Menurut Syeikh Al-Qadli Husain dalam kitab al-Lubab
fil Fiqhil Imam asy-Syafi’i, beliau menegaskan bahwa fuqaha’ madzhab
Syafi’i sepakat bahwakeempat jenis syirkah ‘uqud adalah bathil kecuali
syirkah ‘inan. Beliau menyebutkan:
وكلها
باطلة إلا شركة العنان
Artinya: “Semua jenis syirkah ini adalah bathil
kecuali syirkah ‘inan.” (Syeikh Al-Qadli Husain, al-Lubab fil Fiqhil
Imam asy-Syafi’i, Daru al-Fikr: 1/255)
Rukun dan Syarat Syirkah
Syeikh Wahbah Al-Zuhaili dalam kitabnya al-Fiqhul
Islam wa-Adillatuhu, terbitan Daru al-Fikr: 5/22, beliau menjelaskan
bahwa:
وأركان
الشركة عند الجمهور ثلاثة: عاقدان ومعقود عليه وصيغة
Artinya: “Jumhur Ulama sepakat bahwa rukun
syirkah ada 3, yaitu: 1) dua orang yang bertransaksi, 2) obyek transaksi
(ma’qud ‘alaih) dan 3) shighah.” (Wahbah Al-Zuhaili, al-Fiqhul Islam
wa-Adillatuhu, Daru al-Fikr: 5/22)
Adapun syarat syirkah, dalam kitab Kifayatul
Akhyar, Syeikh Taqiyuddin bin Abu Bakar bin Muhammad menyebutkan adalima
syarat yang harus dipenuhi untuk melangsungkan syirkah, antara lain sebagai
berikut:
وللشركة
خمس شرائط أن تكون على ناض من الدراهم والدنانير وأن يتفقا في الجنس
والنوع وأن يخلطا المالين وأن يأذن كل واحد منهما لصاحبه في التصرف وأن يكون الربح
والخسران على قدر المالين
Artinya: “Terdapat lima syarat dalam syirkah,
yaitu: 1) benda (harta) yang dinilai dengan uang yakni berupa dinar dirham,
dinar, 2) kesepakatan jenis dan macam modal (harta bisa diukur dan dihargakan),
3) harta-harta itu dicampur, 4) masing-masing pihak memberi idzin kepada
peserta yang lain untuk melakukan pengelolaan, dan 5) untung-rugi ditanggung
menurut kadar harta masing-masing.” (Syeikh Taqiyuddin bin Abu Bakar bin
Muhammad Al-Husainy Al-Hashany, Kifayatul Akhyar, Daru al-Minhaj: 378)

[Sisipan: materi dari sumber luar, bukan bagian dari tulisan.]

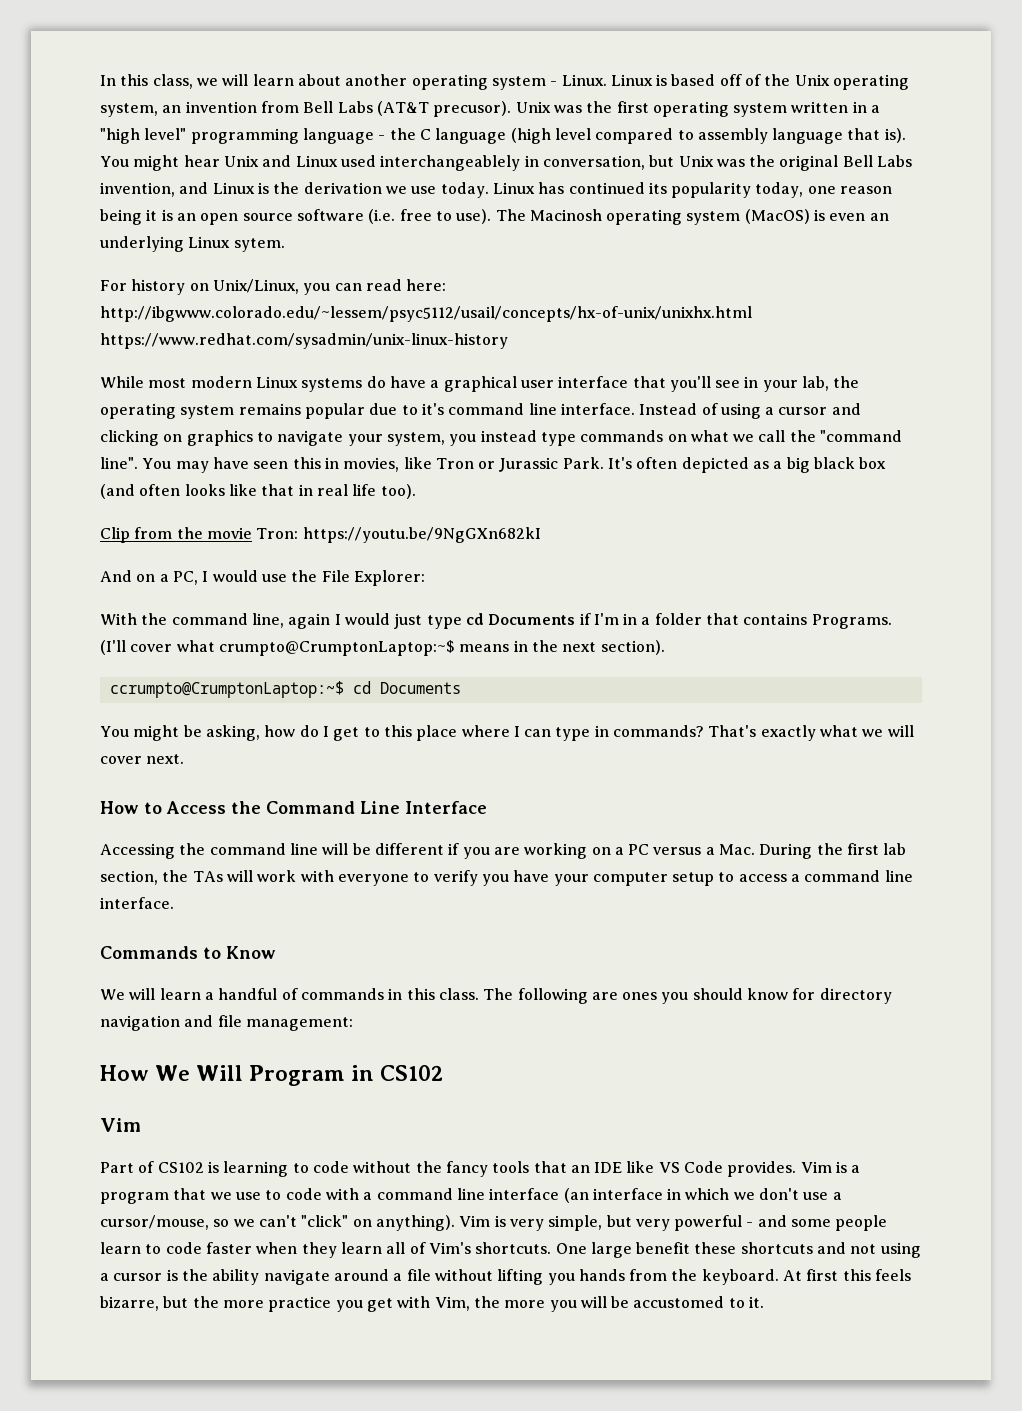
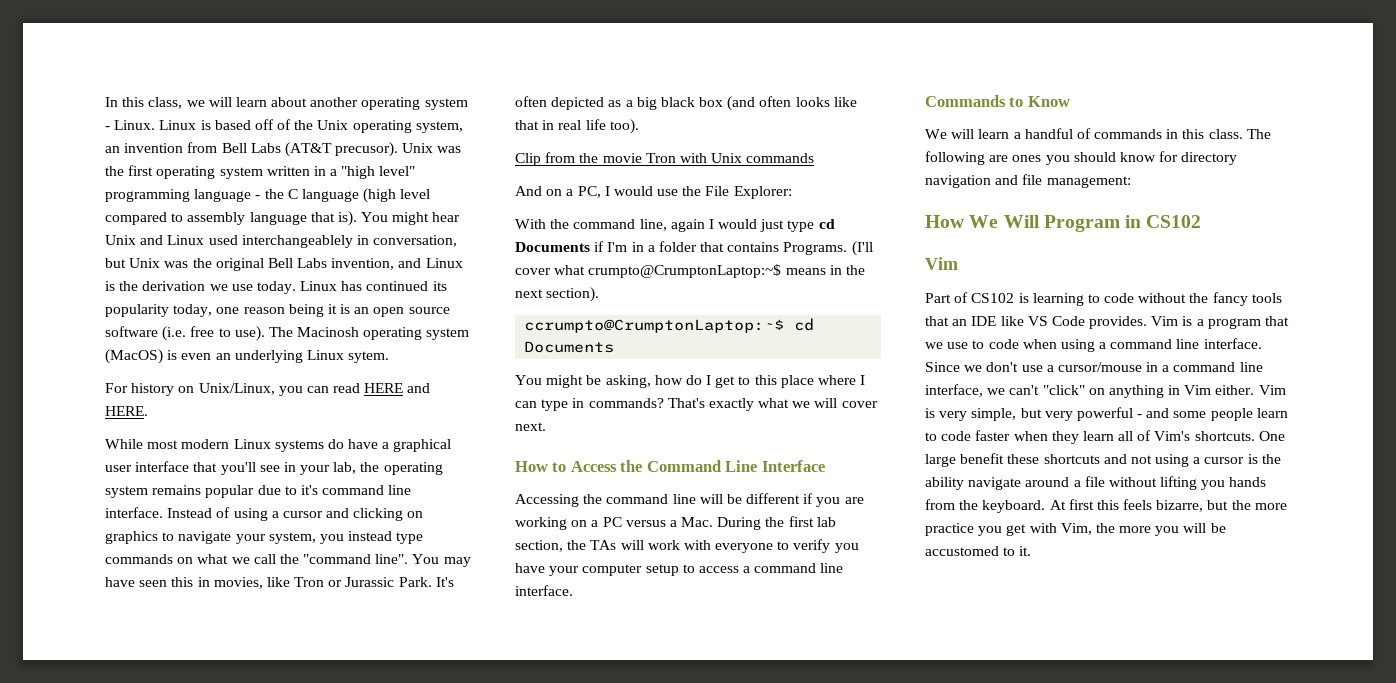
- For history on Unix/Linux, you can read here: http://ibgwww.colorado.edu/~lessem/psyc5112/usail/concepts/hx-of-unix/unixhx.html https://www.redhat.com/sysadmin/unix-linux-history
+ For history on Unix/Linux, you can read HERE and HERE.
- Clip from the movie Tron: https://youtu.be/9NgGXn682kI
+ Clip from the movie Tron with Unix commands
- Vim is a program that we use to code with a command line interface (an interface in which we don't use a cursor/mouse, so we can't "click" on anything).
+ Vim is a program that we use to code when using a command line interface. Since we don't use a cursor/mouse in a command line interface, we can't "click" on anything in Vim either.

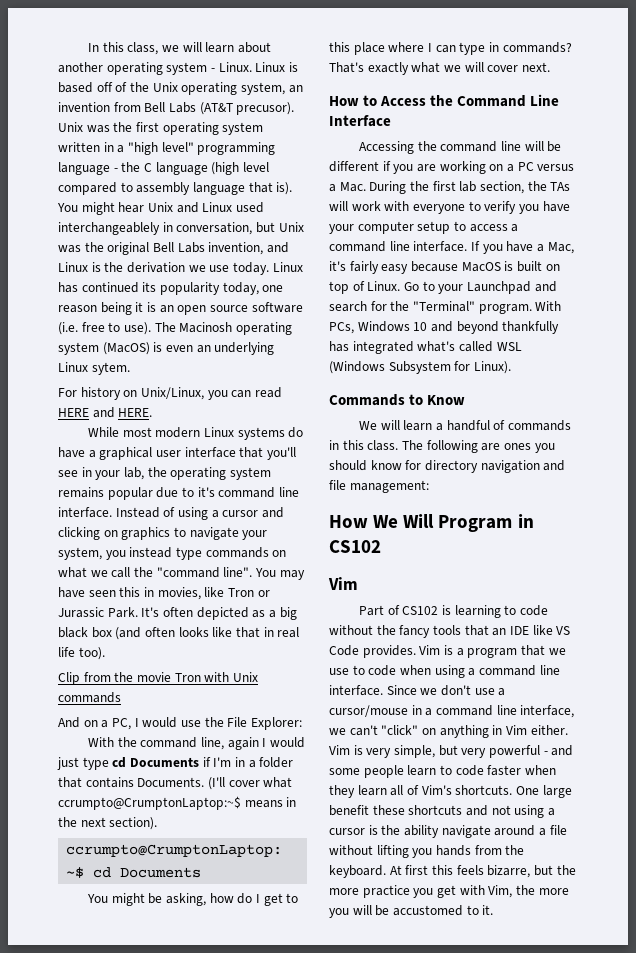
- With the command line, again I would just type cd Documents if I'm in a folder that contains Programs.
+ With the command line, again I would just type cd Documents if I'm in a folder that contains Documents.
- (I'll cover what crumpto@CrumptonLaptop:~$ means in the next section).
+ (I'll cover what ccrumpto@CrumptonLaptop:~$ means in the next section).
+ If you have a Mac, it's fairly easy because MacOS is built on top of Linux. Go to your Launchpad and search for the "Terminal" program. With PCs, Windows 10 and beyond thankfully has integrated what's called WSL (Windows Subsystem for Linux).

Demikian tulisan singkat ini sekedar sebagai
pengantar menuju pemahaman Bab Syirkah yang kelak akan dibahas lebih luas. Pada
tulisan berikutnya, akan dijelaskan masing-masing syirkah baik yang dilarang
maupun yang diperbolehkan dalam Fiqih Syafi’i. Insyaallah. []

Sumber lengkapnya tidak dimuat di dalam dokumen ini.